● **ASSIGNED TASK**:
The expected output is exactly the lines below, starting at the line with "[418,493,467,508] [418,529,515,544] [544,493,701,508]" and ending at the line with "(939, 236) none", both included; no other line belongs in it.

● **INPUT RECORDS**:

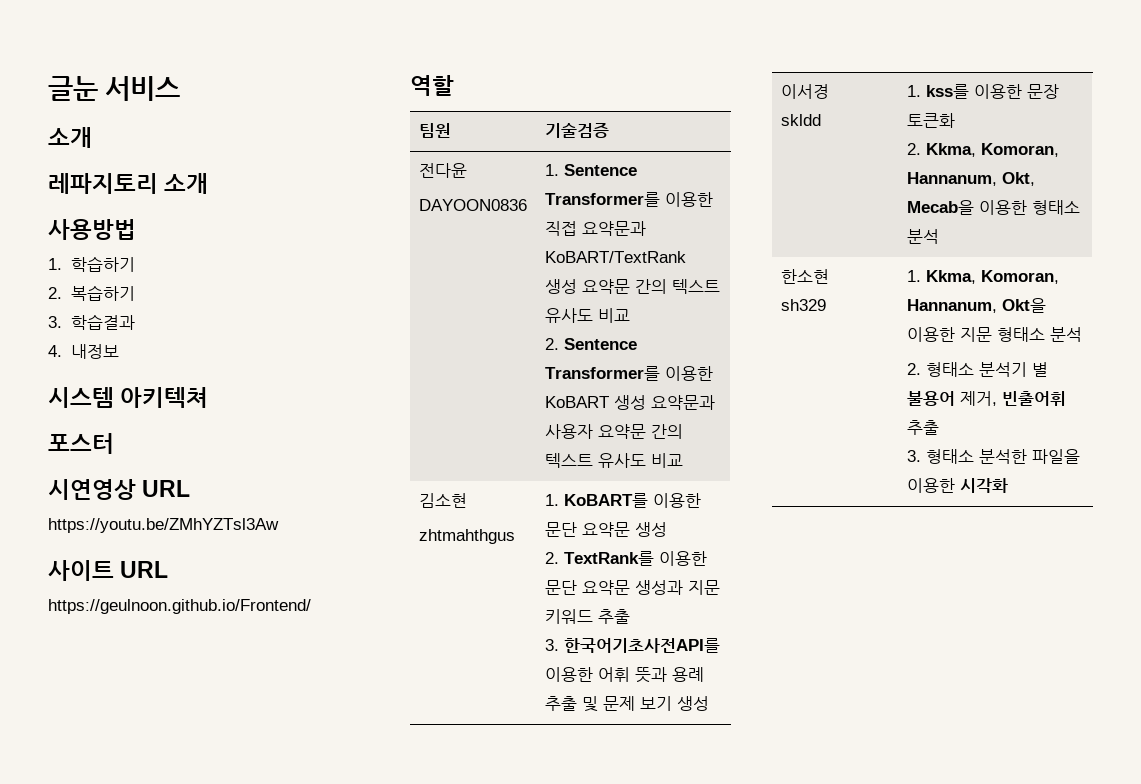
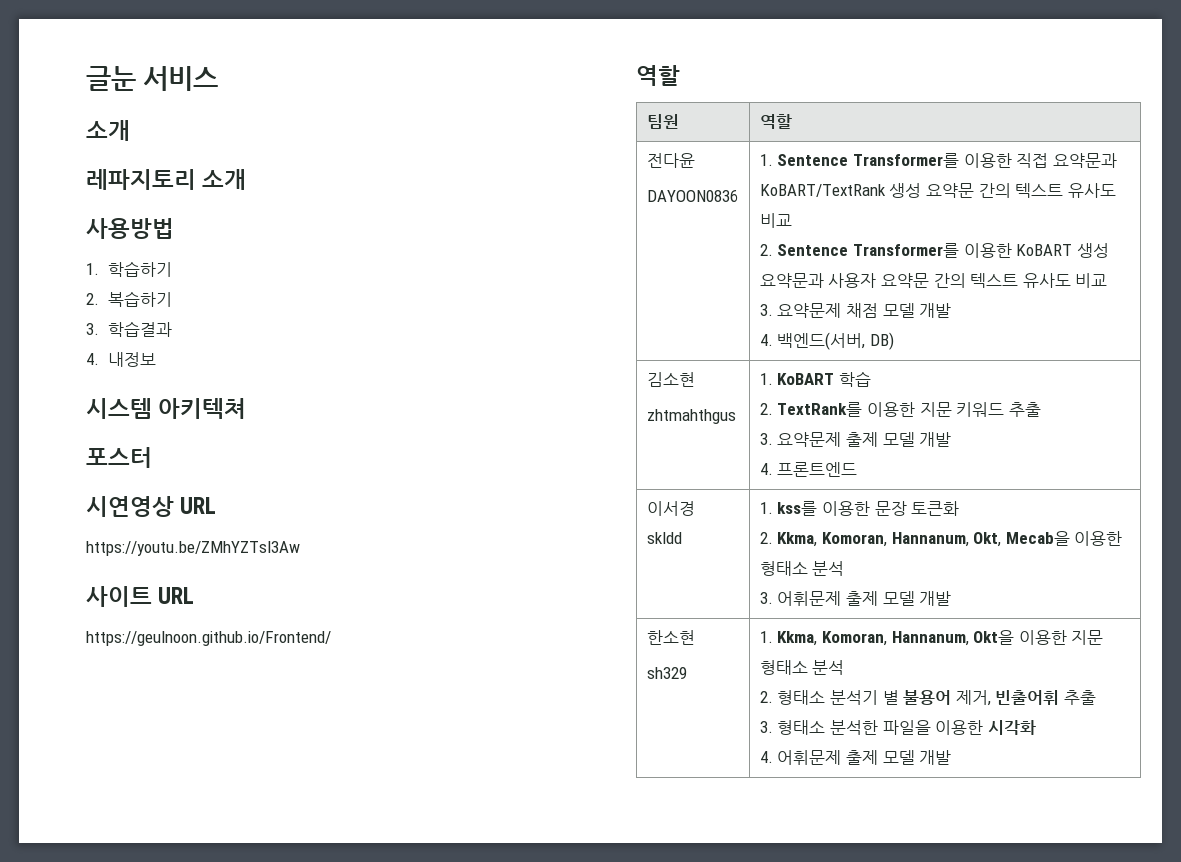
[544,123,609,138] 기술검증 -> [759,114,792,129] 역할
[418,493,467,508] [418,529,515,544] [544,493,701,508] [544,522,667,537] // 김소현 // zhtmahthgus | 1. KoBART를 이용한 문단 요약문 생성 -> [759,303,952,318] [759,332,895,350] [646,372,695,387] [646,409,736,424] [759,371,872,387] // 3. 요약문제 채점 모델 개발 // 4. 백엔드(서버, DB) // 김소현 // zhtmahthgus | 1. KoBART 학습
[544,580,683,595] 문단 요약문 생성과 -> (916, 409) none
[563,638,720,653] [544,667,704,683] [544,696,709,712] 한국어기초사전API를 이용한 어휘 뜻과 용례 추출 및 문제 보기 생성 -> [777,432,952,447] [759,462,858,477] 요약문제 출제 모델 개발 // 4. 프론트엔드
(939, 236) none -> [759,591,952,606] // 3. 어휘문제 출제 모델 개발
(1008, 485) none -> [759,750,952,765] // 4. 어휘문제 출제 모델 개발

...

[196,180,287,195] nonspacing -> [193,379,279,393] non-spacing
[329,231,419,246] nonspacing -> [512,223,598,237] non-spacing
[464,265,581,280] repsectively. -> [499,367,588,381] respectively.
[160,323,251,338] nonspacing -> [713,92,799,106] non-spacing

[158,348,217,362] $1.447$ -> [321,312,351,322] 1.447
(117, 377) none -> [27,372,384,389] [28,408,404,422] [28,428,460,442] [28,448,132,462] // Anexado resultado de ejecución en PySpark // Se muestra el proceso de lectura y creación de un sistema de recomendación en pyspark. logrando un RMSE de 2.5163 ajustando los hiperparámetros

● **ANSWER TO THIS PROBLEM**:
[418,493,467,508] [418,529,515,544] [544,493,701,508] [544,522,667,537] // 김소현 // zhtmahthgus | 1. KoBART를 이용한 문단 요약문 생성 -> [759,303,952,318] [759,332,895,350] [646,372,695,387] [646,409,736,424] [759,371,872,387] // 3. 요약문제 채점 모델 개발 // 4. 백엔드(서버, DB) // 김소현 // zhtmahthgus | 1. KoBART 학습
[544,580,683,595] 문단 요약문 생성과 -> (916, 409) none
[563,638,720,653] [544,667,704,683] [544,696,709,712] 한국어기초사전API를 이용한 어휘 뜻과 용례 추출 및 문제 보기 생성 -> [777,432,952,447] [759,462,858,477] 요약문제 출제 모델 개발 // 4. 프론트엔드
(939, 236) none -> [759,591,952,606] // 3. 어휘문제 출제 모델 개발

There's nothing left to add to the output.